Tuesday, August 18, 2009

Altos salários e "controle operário"

Um post de Chris Dillow sobre o assunto:

Compass [uma organização da ala esquerda do Partido Trabalhista] wants the government to set up a High Pay Commission to limit top incomes. This is a bad idea. It’s an example of what Boffy (...) calls the Left’s “debilitating reliance on statism.”

The thing is, high salaries lie along a spectrum. At one end, there are genuinely talented people who might be lost to the country if their wages are capped. Some of these might not be obviously overpaid: Cesc Fabregas (pbuh), for example, earns a third less than Frank Lampard. At the other extreme are pure rent-seekers, who owe their riches to the ability to climb corporate ladders or to the fact that they are in positions to rip off workers or shareholders. And there are many between these two poles - people who are good but not £1m a year good.

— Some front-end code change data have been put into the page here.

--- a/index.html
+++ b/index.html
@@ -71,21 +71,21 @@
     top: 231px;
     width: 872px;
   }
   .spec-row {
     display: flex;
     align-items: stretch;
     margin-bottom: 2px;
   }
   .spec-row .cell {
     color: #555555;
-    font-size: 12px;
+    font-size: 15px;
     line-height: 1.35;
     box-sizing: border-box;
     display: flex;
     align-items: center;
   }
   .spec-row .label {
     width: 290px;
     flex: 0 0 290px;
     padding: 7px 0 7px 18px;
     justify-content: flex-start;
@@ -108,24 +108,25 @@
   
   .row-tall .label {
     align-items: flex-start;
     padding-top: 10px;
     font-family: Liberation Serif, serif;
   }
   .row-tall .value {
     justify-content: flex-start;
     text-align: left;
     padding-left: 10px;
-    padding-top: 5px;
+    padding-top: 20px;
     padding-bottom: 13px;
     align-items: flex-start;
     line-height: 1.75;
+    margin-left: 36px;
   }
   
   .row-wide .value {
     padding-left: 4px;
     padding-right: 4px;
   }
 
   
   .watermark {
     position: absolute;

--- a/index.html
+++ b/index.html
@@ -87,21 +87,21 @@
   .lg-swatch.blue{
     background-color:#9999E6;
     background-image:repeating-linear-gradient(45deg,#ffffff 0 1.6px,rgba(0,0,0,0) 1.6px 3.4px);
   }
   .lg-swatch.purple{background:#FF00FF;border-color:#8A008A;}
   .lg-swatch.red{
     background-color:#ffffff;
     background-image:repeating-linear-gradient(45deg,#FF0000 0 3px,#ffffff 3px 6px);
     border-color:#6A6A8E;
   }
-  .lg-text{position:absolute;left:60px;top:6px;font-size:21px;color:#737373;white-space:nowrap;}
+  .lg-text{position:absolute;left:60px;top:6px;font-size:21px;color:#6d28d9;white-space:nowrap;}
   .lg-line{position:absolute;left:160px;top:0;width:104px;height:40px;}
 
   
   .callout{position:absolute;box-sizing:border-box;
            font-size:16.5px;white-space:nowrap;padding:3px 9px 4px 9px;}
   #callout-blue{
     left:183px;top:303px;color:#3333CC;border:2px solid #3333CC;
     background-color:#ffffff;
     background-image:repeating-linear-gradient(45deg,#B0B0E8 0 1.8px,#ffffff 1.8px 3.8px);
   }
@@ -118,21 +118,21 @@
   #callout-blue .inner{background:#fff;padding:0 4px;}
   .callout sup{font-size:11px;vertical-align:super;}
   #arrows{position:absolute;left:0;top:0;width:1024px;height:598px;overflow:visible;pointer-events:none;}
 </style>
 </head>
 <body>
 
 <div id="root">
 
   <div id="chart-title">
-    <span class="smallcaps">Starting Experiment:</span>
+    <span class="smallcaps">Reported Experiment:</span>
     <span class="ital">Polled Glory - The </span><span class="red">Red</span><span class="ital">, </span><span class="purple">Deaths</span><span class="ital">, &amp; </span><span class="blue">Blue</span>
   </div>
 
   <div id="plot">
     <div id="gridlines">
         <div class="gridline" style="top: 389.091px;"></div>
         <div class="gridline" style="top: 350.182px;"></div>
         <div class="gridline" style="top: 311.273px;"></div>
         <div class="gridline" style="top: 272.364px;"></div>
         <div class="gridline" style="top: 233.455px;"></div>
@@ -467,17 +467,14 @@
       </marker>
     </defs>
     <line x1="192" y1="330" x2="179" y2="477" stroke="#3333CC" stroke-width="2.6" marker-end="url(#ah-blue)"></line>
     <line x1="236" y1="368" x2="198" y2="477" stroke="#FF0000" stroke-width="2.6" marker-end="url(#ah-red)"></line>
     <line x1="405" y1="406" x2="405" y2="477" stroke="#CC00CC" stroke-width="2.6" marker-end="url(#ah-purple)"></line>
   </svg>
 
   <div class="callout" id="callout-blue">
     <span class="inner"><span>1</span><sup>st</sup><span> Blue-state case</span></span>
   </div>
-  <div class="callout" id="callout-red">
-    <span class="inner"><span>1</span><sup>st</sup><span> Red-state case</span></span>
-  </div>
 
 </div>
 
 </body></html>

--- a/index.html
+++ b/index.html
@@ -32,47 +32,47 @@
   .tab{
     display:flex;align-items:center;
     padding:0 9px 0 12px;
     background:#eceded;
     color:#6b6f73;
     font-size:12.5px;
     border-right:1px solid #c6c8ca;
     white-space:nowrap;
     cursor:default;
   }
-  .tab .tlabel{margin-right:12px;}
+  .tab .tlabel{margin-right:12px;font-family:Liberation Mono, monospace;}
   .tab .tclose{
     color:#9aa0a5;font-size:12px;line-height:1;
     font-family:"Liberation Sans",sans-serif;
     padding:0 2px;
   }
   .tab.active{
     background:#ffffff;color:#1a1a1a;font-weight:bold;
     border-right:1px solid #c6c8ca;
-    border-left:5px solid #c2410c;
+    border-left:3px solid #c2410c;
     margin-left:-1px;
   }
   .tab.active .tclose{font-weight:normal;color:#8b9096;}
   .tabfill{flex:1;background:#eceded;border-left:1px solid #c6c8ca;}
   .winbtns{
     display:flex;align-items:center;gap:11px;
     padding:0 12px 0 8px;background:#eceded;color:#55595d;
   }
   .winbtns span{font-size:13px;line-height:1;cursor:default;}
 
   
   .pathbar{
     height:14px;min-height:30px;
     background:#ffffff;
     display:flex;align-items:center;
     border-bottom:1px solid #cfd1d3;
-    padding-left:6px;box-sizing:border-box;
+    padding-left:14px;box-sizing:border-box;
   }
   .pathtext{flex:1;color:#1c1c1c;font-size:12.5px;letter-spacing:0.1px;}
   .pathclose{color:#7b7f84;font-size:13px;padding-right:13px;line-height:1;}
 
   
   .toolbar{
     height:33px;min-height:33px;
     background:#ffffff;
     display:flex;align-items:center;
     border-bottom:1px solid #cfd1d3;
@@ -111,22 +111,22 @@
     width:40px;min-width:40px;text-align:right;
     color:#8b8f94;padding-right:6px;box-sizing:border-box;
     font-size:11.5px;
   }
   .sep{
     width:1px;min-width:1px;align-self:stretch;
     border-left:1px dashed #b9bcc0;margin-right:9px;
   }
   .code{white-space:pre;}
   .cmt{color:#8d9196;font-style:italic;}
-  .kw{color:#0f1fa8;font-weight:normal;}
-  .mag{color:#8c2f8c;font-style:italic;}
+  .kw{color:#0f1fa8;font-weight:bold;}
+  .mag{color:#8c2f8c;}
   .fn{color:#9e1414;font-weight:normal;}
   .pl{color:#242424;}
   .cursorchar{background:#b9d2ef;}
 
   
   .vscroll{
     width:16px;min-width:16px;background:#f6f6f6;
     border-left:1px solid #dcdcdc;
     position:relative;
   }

However, a blanket cap on salaries cannot distinguish between all these different individuals. Which gives us a problem.

If the cap is set low enough to hit rent-seekers, oppressors and exploiters, it risks driving away genuinely productive people. And if it’s set high enough to retain the latter, it’ll leave the power-grabber untouched.

There is, though, an alternative to a government commission - workers’ control. Workers, far more than any ragbag of state-appointed “experts”, have an idea whether their high-paid bosses are clueless gobshites or genuinely good managers. And they have an incentive to distinguish between them. Rational workers would want to retain a talented manager, as he is best able to secure their jobs and improve their wages. And they have every need to get rid of the bad boss, as it’s their jobs that are threatened by his greedy incompetence.

In this sense, I agree [that] collective action is better than state intervention. As long, that is, as we recognize that what’s needed is not workers’ pressure upon companies, but worker’s control: workers should hire bosses, not (just) bosses hire workers.

So, high pay should be curbed (or not) not by the state but by workers themselves.

1 comment:

CN said...

Importa saber com é que o capital (poupança prévia) necessário a pagar os salários antes da empresa sequer ter receitas suficientes foi lá parar.

Depois, o verdadeiro valor acrescentado de um empresário-dono ou empresário-gestor é quebrar com status quos estabelecidos e testar aquilo que ninguém vê, incluíndo os trabalhadores.

Só a autoridade de poder implementar inovação contra consensos permite realizar em pleno esse papel.